Colocalization analysis of SNPs associated with MI in eQTL datasets. (A) Schematic diagram of colocalization analysis under different hypotheses (H0, H1/H2, H3, H4). A binary vector representing the number of shared variants in each feature’s region. The value on the y-axis indicates whether the variation has a causal relationship with the disease. Matching positions of eQTL (red) and biomarkers (blue) indicate the same causal SNP, while different positions indicate that the causal SNP of the dataset is different. (B) Combined Manhattan plot showing 12 mapped distinct loci and 28 genome-wide significantly associated SNPs (p < 5 × 10⁻⁸), as well as the number of suggestive SNPs identified in each genome. (C) Data supporting a single variant (PP4 > 80%) affecting both traits are identified by a red border. High association evidence genes (eQTL ± 1MB) from extended range analysis are marked as moderate (*) or strong (**). −Log ₁₀ FDR p plots of eQTL representing the tissue expression of significantly associated SNPs with corresponding posterior probabilities for GTEx. (D) LocusZoom plots mapping the genomic locations of significantly associated SNPs (rs3864814, rs2081208) on chromosome 10 and chr16, providing reliable evidence supporting a colocalization signal on STOX1-VPS26A and RP11-744D4.2. (E) eQTL association plots of colocalization of rs3864814, rs2081208 with STOX1, RP11-744D4.2 in the corresponding GTEx dataset. GWAS −log ₁₀ p for SNPs corresponding to GTEx, eQTL −log ₁₀ p for STOX1 and RP11-744D4.2, and evidence of causal variation in posterior probabilities are shown, respectively. SNPs: single-nucleotide polymorphisms; MI: myocardial infarction; eQTL: expression quantitative trait loci; PP4: posterior probability 4; FDR: false discovery rates; STOX1-VPS26A: storkhead box 1_vacuolar protein sorting-associated protein 26A; GTex: Genotype-Tissue Expression.

Figure 4

UMAP and gene expression analysis of cardiac cell types and disease relevance scores for MI. (A) UMAP visualization of major cardiac cell types; UMAP plot showing 12 major cardiac cell types identified from the Heart Cell Atlas v2 dataset.
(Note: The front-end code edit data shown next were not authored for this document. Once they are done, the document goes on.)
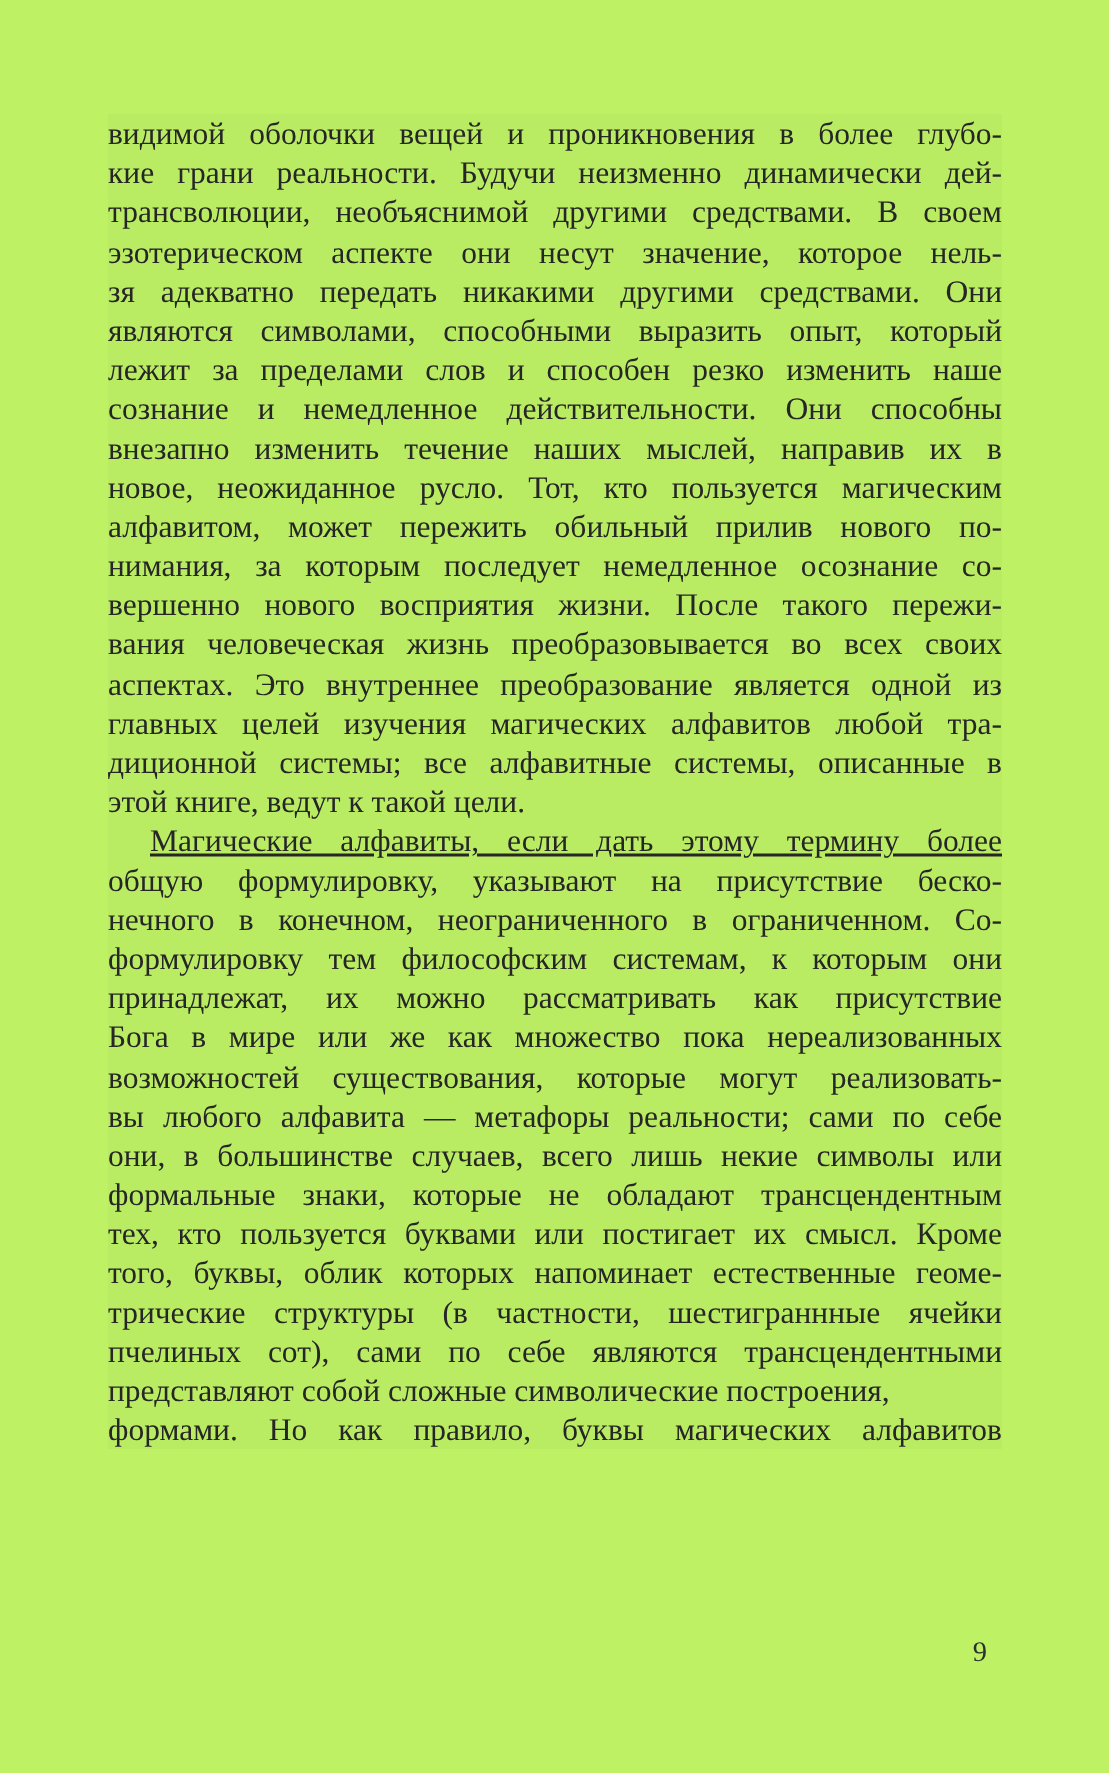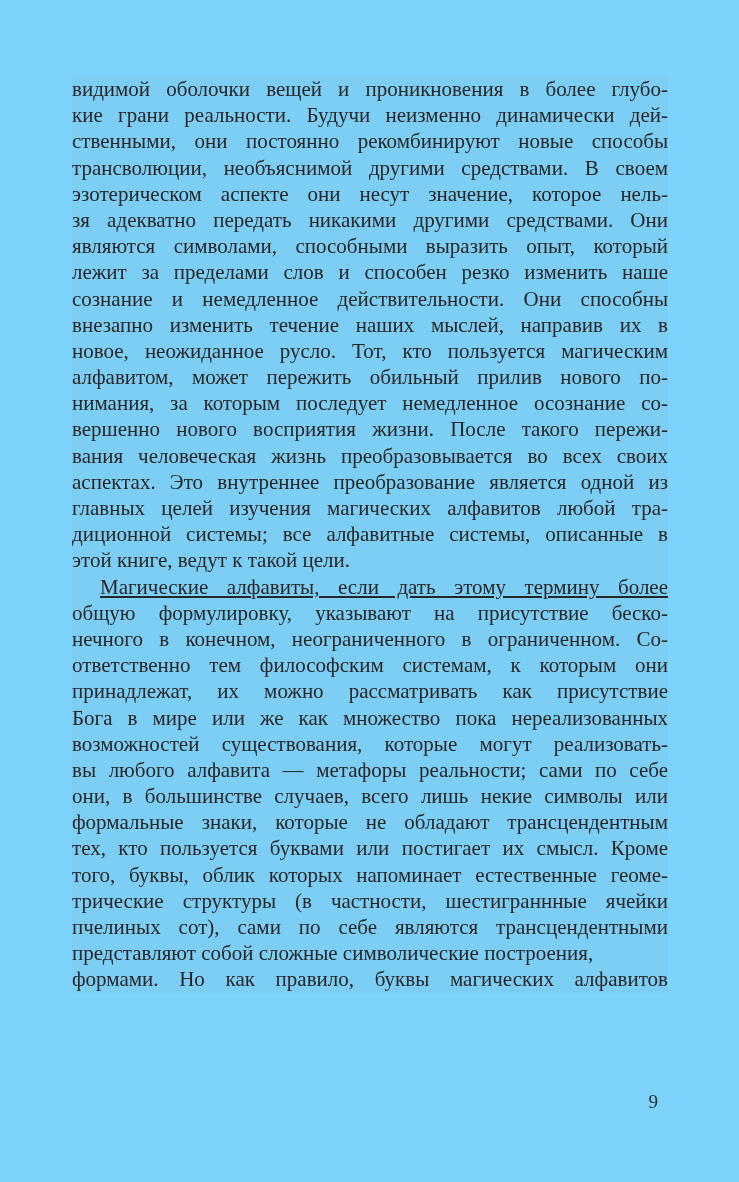--- a/index.html
+++ b/index.html
@@ -16,7 +16,7 @@
     position: relative;
     width: 739px;
     height: 1182px;
-    background: #7dd3fc;
+    background: #bef264;
     overflow: hidden;
   }
   .text-block {

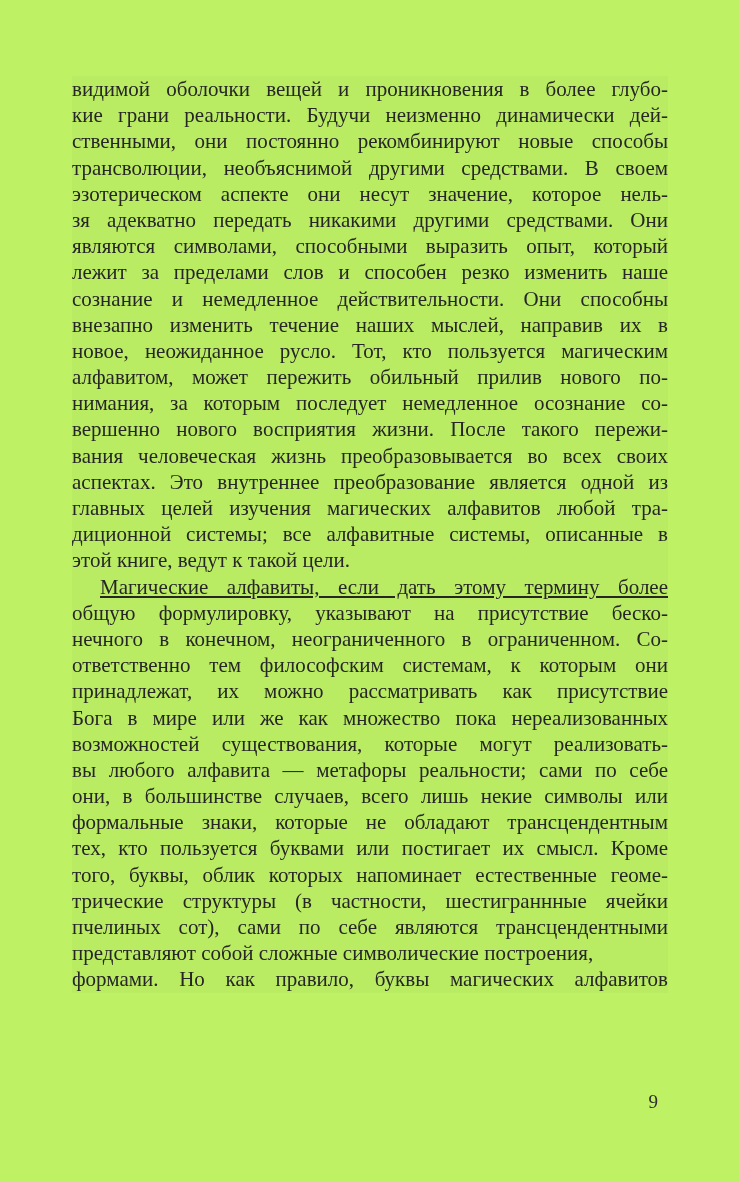--- a/index.html
+++ b/index.html
@@ -64,7 +64,6 @@
       <div class="paragraph">
         <div class="text-line">видимой оболочки вещей и проникновения в более глубо-</div>
         <div class="text-line">кие грани реальности. Будучи неизменно динамически дей-</div>
-        <div class="text-line">ственными, они постоянно рекомбинируют новые способы</div>
         <div class="text-line">трансволюции, необъяснимой другими средствами. В своем</div>
         <div class="text-line">эзотерическом аспекте они несут значение, которое нель-</div>
         <div class="text-line">зя адекватно передать никакими другими средствами. Они</div>

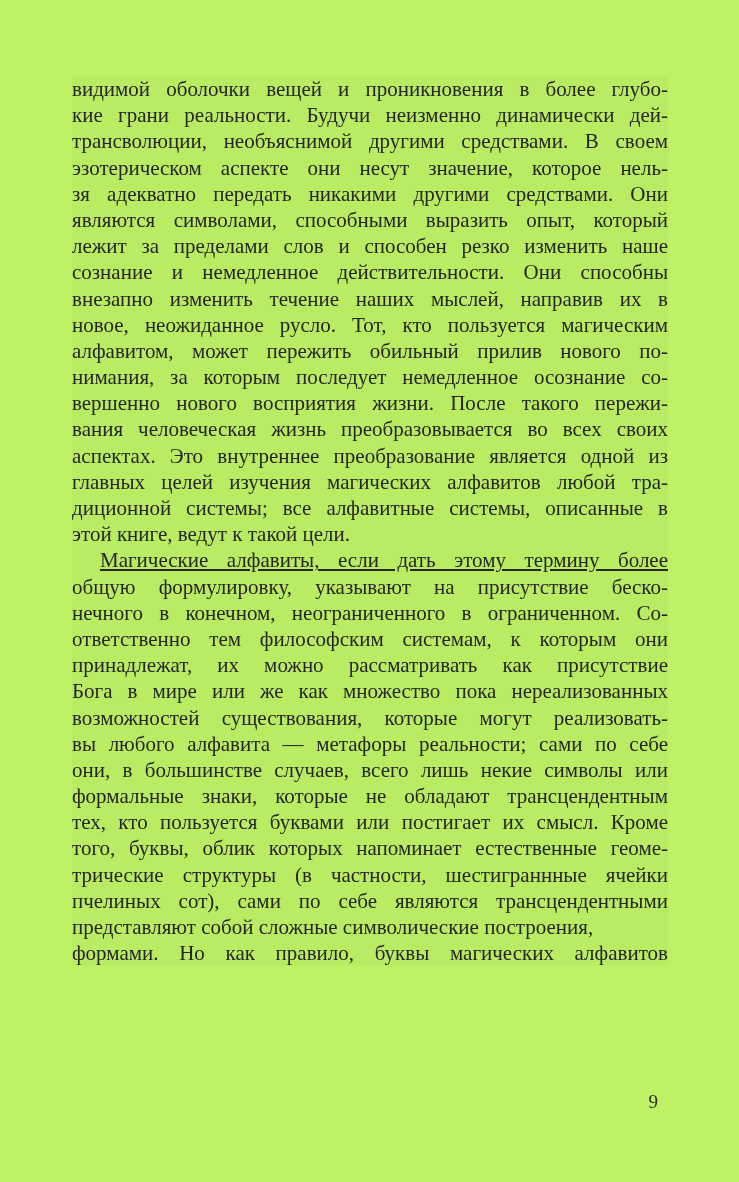--- a/index.html
+++ b/index.html
@@ -85,7 +85,7 @@
         <div class="text-line indent">Магические алфавиты, если дать этому термину более</div>
         <div class="text-line">общую формулировку, указывают на присутствие беско-</div>
         <div class="text-line">нечного в конечном, неограниченного в ограниченном. Со-</div>
-        <div class="text-line">ответственно тем философским системам, к которым они</div>
+        <div class="text-line">формулировку тем философским системам, к которым они</div>
         <div class="text-line">принадлежат, их можно рассматривать как присутствие</div>
         <div class="text-line">Бога в мире или же как множество пока нереализованных</div>
         <div class="text-line">возможностей существования, которые могут реализовать-</div>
Each color represents a different cell type, including cardiomyocytes, fibroblasts, endothelial cells, mural cells, and others. (B) UMAP of disease relevance scores across cardiac cell types. Cells with higher scores are marked by warmer colors, indicating a stronger association with disease relevance. (C) Violin plot of disease relevance scores by cell type. The width of each violin corresponds to the frequency of cells with scores in each cell type. (D) Dot plot of key gene expression across cardiac cell types. The size of each dot represents the expression level, while the color intensity indicates the relative gene expression in each cell type.